J’avais lu « Play Boy » de Constance Debré à sa sortie (même si je l’ai chroniqué seulement récemment) et malgré l’écriture qui m’avait plu, mon impression avait été mitigée, j’avais trouvé que l’autrice se cachait derrière la provocation et privilégiait l’attitude à l’histoire. Pourtant, quelques avis très positifs m’ont convaincue de lire tout de même « Love Me Tender » et j’ai bien fait car j’ai beaucoup aimé ce deuxième livre.
« Love Me Tender » est un récit qui m’a touchée. J’ai apprécié la pertinence de Constance Debré, son esprit d’analyse, son écriture certes sèche mais qui dit beaucoup en peu de mots, et ce qui se dégage de ce texte. L’autrice est dans une démarche minimaliste, radicale. Comme elle le racontait dans « Play Boy », sa vie a complètement changé : elle était mariée, elle s’est séparée ; elle était hétérosexuelle, elle est devenu homosexuelle ; elle vivait dans un cadre bourgeois, elle habite désormais dans une chambre de bonne ; elle était avocate, elle ne travaille plus et se consacre à l’écriture tout en menant une vie quasiment monacale – à l’exception près de ses conquêtes. En sus, suite à un conflit avec son ex-mari, elle n’a plus la garde de son fils Paul, et ne peut le voir que dans une structure de médiation, quand il y a un créneau disponible, quand son ex-mari accepte, quand son fils le souhaite… c’est à dire pas souvent. De mère de famille, elle se retrouve donc quasiment sans enfant.

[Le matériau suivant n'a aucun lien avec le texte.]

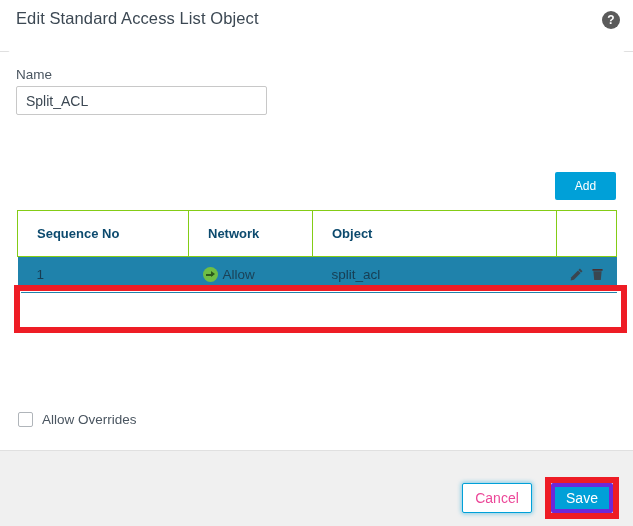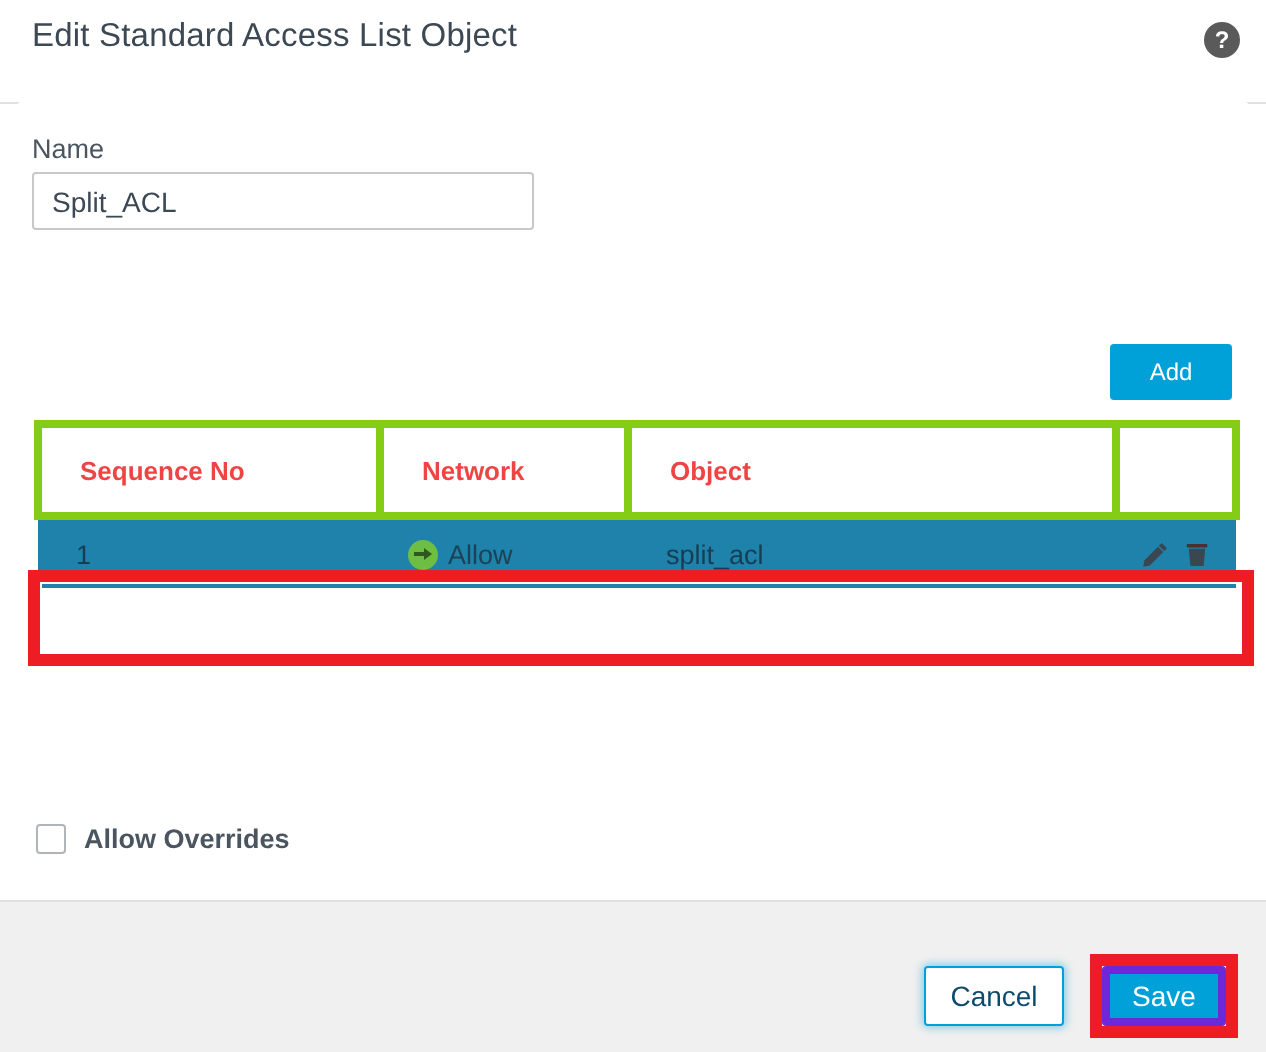--- a/index.html
+++ b/index.html
@@ -116,23 +116,23 @@
   
   .tbl {
     position: absolute;
     left: 17px; top: 168px;
     width: 599px;
     border-collapse: collapse;
     table-layout: fixed;
   }
   .tbl th {
     height: 46px;
-    border: 4px solid #84cc16;
-    background: #ffffff;
-    color: #ef4444;
+    border: 1px solid #84cc16;
+    background: #ffffff;
+    color: #0c4a6e;
     font-size: 13px;
     font-weight: bold;
     text-align: left;
     padding: 0 0 0 19px;
   }
   .tbl td {
     height: 36px;
     font-size: 13.5px;
     color: #2d3a45;
     padding: 0 0 0 19px;
@@ -198,21 +198,20 @@
     left: 0; top: 0; right: 0; bottom: 0;
     border: 1px solid #ffffff;
   }
 
   
   .overrides {
     position: absolute;
     left: 18px; top: 370px;
     display: flex; align-items: center;
     cursor: pointer;
-    font-weight: bold;
   }
   .cb {
     width: 15px; height: 15px;
     border: 1px solid #b0b5ba;
     border-radius: 2px;
     background: #ffffff;
     flex: none;
   }
   .overrides-label {
     margin-left: 9px;
@@ -228,21 +227,21 @@
     background: #f0f0f0;
     border-top: 1px solid #e0e0e0;
   }
   .cancel-btn {
     position: absolute;
     left: 462px; top: 32px;
     width: 70px; height: 30px;
     background: #ffffff;
     border: 1px solid #00a0d8;
     border-radius: 2px;
-    color: #0c4a6e;
+    color: #ec4899;
     font-family: "Liberation Sans", sans-serif;
     font-size: 14px;
     cursor: pointer;
     box-shadow: 0 0 4px 1px rgba(0,160,216,0.45);
   }
   .save-btn {
     position: absolute;
     left: 551px; top: 32px;
     width: 62px; height: 30px;
     background: #00a0d8;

Et le détachement matériel s’accompagne d’un détachement affectif – qui semble quand même être parfois une posture. Mais, et je comprends que ce côté puisse heurter, on sent que d’une certaine façon, ne plus avoir la garde de son fils est vu comme une libération : l’autrice rajeunit, n’a plus de contraintes d’emploi du temps ou d’habitat. Et en même temps, beaucoup de tristesse, de souffrance se dégagent de ce livre. J’ai aimé les mots que l’autrice pose sur la maternité, sa lucidité, mais aussi l’amour avec lequel elle les dit.

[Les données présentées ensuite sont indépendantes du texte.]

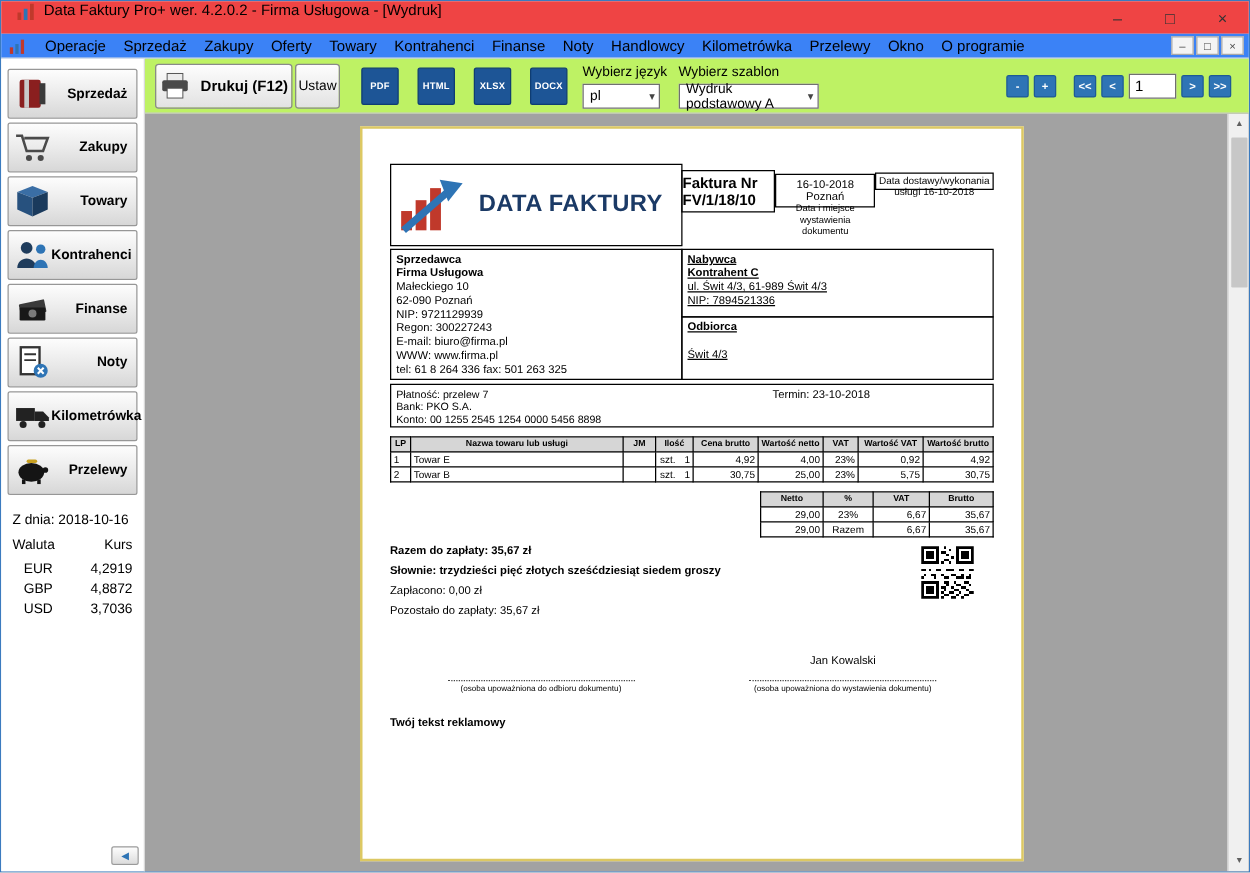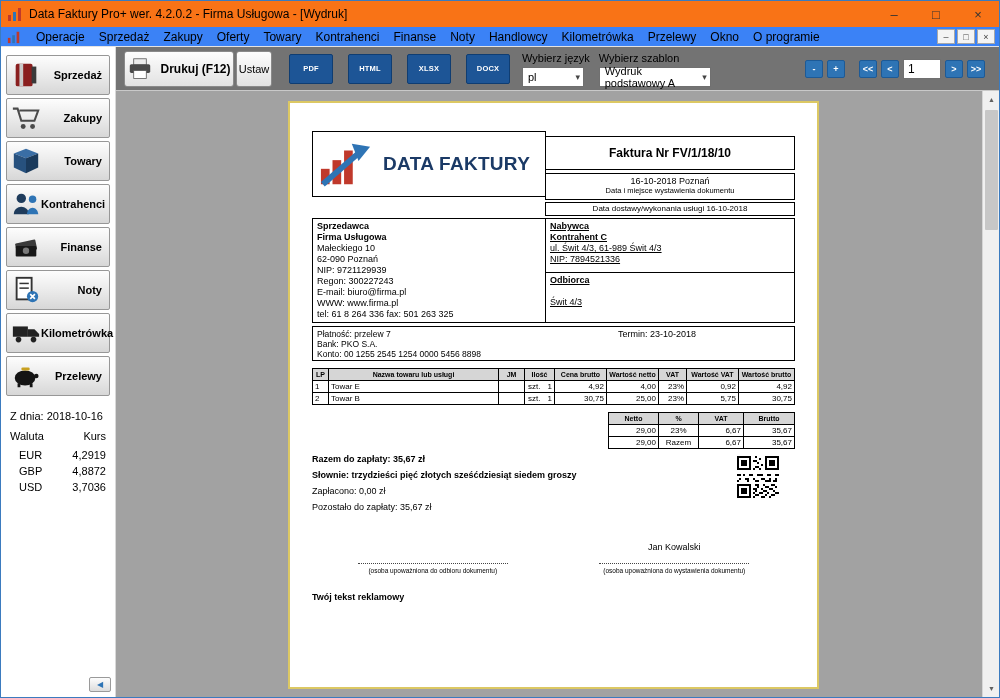--- a/index.html
+++ b/index.html
@@ -1,21 +1,21 @@
 <!DOCTYPE html>
 <html><head>
 <meta charset="utf-8">
 <style>
   * { margin:0; padding:0; box-sizing:border-box; }
   html,body { width:1000px; height:698px; overflow:hidden; }
   body { font-family:"Liberation Sans", sans-serif; background:#fff; }
   .window { width:1000px; height:698px; border:1px solid #3b7bbf; display:flex; flex-direction:column; background:#fff; }
 
   
-  .titlebar { height:26px; display:flex; align-items:center; padding-left:6px; background:#f97316; flex:0 0 auto; }
+  .titlebar { height:26px; display:flex; align-items:flex-start; padding-left:12px; background:#ef4444; flex:0 0 auto; }
   .titlebar .app-icon { width:16px; height:16px; margin-right:6px; flex:0 0 auto; }
   .titlebar .title-text { font-size:12px; color:#000; flex:1; white-space:nowrap; overflow:hidden; }
   .win-controls { display:flex; height:26px; }
   .win-btn { width:42px; height:26px; display:flex; align-items:center; justify-content:center; font-size:13px; color:#333; cursor:default; }
 
   
   .menubar { height:20px; display:flex; align-items:center; padding-left:6px; background:#3b82f6; border-bottom:1px solid #e3e3e3; flex:0 0 auto; }
   .menubar .app-icon { width:14px; height:14px; margin-right:8px; }
   .menu-item { font-size:12px; color:#000; padding:0 7px; white-space:nowrap; }
   .mdi-controls { margin-left:auto; display:flex; gap:2px; padding-right:4px; }
@@ -31,27 +31,27 @@
   .side-btn .s-icon { width:30px; height:30px; flex:0 0 auto; }
   .side-btn .s-label { flex:1; text-align:right; font-size:11px; font-weight:bold; color:#000; }
   .rates { margin-top:14px; padding:0 9px; }
   .rates-date { font-size:11px; color:#000; margin-bottom:8px; }
   .rates-head { display:flex; justify-content:space-between; font-size:11px; font-weight:normal; margin-bottom:5px; }
   .rates-row { display:flex; justify-content:space-between; font-size:11px; padding:2px 0 2px 9px; }
   .collapse-btn { position:absolute; right:4px; bottom:5px; width:22px; height:15px; border:1px solid #9a9a9a; border-radius:2px; background:linear-gradient(#fdfdfd,#dcdcdc); display:flex; align-items:center; justify-content:center; font-size:8px; color:#2e74b5; }
 
   
   .main { flex:1; display:flex; flex-direction:column; min-width:0; }
-  .toolbar { height:44px; background:#737373; border-bottom:1px solid #c9c9c9; display:flex; align-items:center; padding:0 8px; flex:0 0 auto; }
+  .toolbar { height:44px; background:#bef264; border-bottom:1px solid #c9c9c9; display:flex; align-items:center; padding:0 8px; flex:0 0 auto; }
   .tool-btn { border:1px solid #8a8a8a; border-radius:3px; background:linear-gradient(#fdfdfd,#e2e2e2); display:flex; align-items:center; justify-content:center; }
   .print-btn { height:36px; width:110px; gap:7px; font-size:12px; font-weight:bold; }
   .print-btn svg { width:26px; height:22px; }
   .ustaw-btn { height:36px; width:36px; font-size:11px; margin-left:2px;justify-content:center; }
   .export-group { display:flex; gap:15px; margin-left:17px; }
-  .export-btn { width:44px; height:30px; background:#1d5596; border:1px solid #0f3d72; border-radius:2px; color:#fff; font-size:7.5px; font-weight:bold; display:flex; align-items:center; justify-content:center; letter-spacing:.2px; }
+  .export-btn { width:30px; height:30px; background:#1d5596; border:1px solid #0f3d72; border-radius:2px; color:#fff; font-size:7.5px; font-weight:bold; display:flex; align-items:center; justify-content:center; letter-spacing:.2px; }
   .dd-group { display:flex; gap:9px; margin-left:12px; }
   .dd-col { display:flex; flex-direction:column; justify-content:flex-start; gap:3px; padding-top:2px; }
   .dd-label { font-size:11px; color:#000; }
   .select { height:20px; border:1px solid #707070; background:#fff; display:flex; align-items:center; justify-content:space-between; font-size:11px; padding:0 3px 0 5px; }
   .select .arr { color:#444; font-size:9px; }
   .sel-lang { width:62px; }
   .sel-tpl { width:112px; }
   .nav-group { margin-left:auto; display:flex; align-items:center; gap:4px; padding-right:6px; }
   .nav-btn { width:18px; height:18px; background:#2e74b5; border:1px solid #1d5a96; border-radius:2px; color:#fff; font-weight:bold; font-size:9px; display:flex; align-items:center; justify-content:center; }
   .nav-gap { width:6px; }
@@ -63,21 +63,21 @@
   .sb-btn { height:17px; width:17px; display:flex; align-items:center; justify-content:center; font-size:7px; color:#606060; }
   .sb-btn.down { position:absolute; bottom:0; }
   .sb-thumb { position:absolute; top:19px; left:2px; width:13px; height:120px; background:#c7c7c7; border-radius:1px; }
 
   
   .page { position:absolute; left:172px; top:10px; width:531px; height:588px; background:#fff; border:2px solid #dcc863; padding:28px 22px 0 22px; color:#000; }
   .b { font-weight:bold; }
   .inv-header { display:flex; }
   .logo-box { width:234px; height:66px; border:1px solid #000; display:flex; align-items:center; padding:10px 6px; gap:10px; }
   .logo-text { font-size:19px; font-weight:bold; color:#1b3a66; letter-spacing:.3px; white-space:nowrap; }
-  .inv-head-right { flex:1; margin-left:-1px; padding-top:5px; display:flex; flex-direction:column; }
+  .inv-head-right { flex:1; margin-left:-1px; padding-top:5px; display:flex; flex-direction:row; }
   .inv-title-box { border:1px solid #000; height:34px; display:flex; align-items:center; justify-content:center; font-size:12px; font-weight:bold; }
   .inv-date-box { border:1px solid #000; height:27px; margin-top:3px; text-align:center; padding-top:2px; }
   .inv-date-box .d1 { font-size:9px; }
   .inv-date-box .d2 { font-size:7.5px; }
   .inv-delivery-box { border:1px solid #000; height:14px; margin-top:2px; text-align:center; font-size:8px; padding-top:1px; }
 
   .inv-parties { display:flex; margin-top:2px; }
   .seller-box { width:234px; border:1px solid #000; padding:2px 4px; font-size:9px; line-height:11px; min-height:99px; }
   .buyer-col { flex:1; margin-left:-1px; display:flex; flex-direction:column;text-decoration:underline; }
   .buyer-box { border:1px solid #000; padding:2px 4px; font-size:9px; line-height:11px; height:55px; }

J’ai aussi apprécié la trajectoire que Constance Debré nous raconte : il y a un véritable travail de deuil dans ce livre, l’autrice semble au début anesthésiée par la perte de la garde de son fils, et passe par une frénésie de rencontres qui ont l’air de lui faire ni chaud ni froid. Et puis, il y a une sorte de renaissance, d’apaisement : il y a de nouveau des sentiments, une certaine stabilité, une ouverture aux autres.
L’autrice n’est pas conventionnelle, elle n’essaye pas de plaire, d’être sympathique, elle se propose comme elle est, et ça passe ou ça casse. Avec moi c’est passé : « Love Me Tender » est un récit riche, Constance Debré évoque les schémas familiaux, la justice qui s’immisce dans l’intimité des familles, le genre, le corps, la maternité…et le résultat bouscule, mais m’a beaucoup plu.
Publié en Janvier 2020 chez Flammarion, 187 pages.
22e lecture de la Rentrée Littéraire de Janvier 2020.
Tu me donnes envie de découvrir cette auteur
Merci pour ton billet à plus Eva
ça me fait plaisir ! merci pour ce commentaire.
j’hésite, pas vraiment attirée par les thèmes mais sûrement par ce que tu dis du style de l’autrice…
il vaut vraiment le coup… et il se lit vite !
Ce livre m’a laissée très perplexe.
En fait, l’homosexualité, la maternité, la liberté, me semblent être des thèmes accessoires.
Il s’agit plutôt d’une tranche de vie d’une femme psychopathe ou tout du moins sociopathe.
Larguer ses conquêtes par sms et s’en venter, utiliser les gens comme des choses, larguer son boulot,aucun compte à rendre à personne, se délecter de la corrida,même son fils, on a l’impression qu’elle ne peut arriver à l’aimer.
Pas de scrupule, jamais d’excuse,peu d’affect, peu d’émotion, pas de lien.
Sous des discours ambigus, avec cette manière de dire tout et son contraire, comme pour justifier l’injustifiable.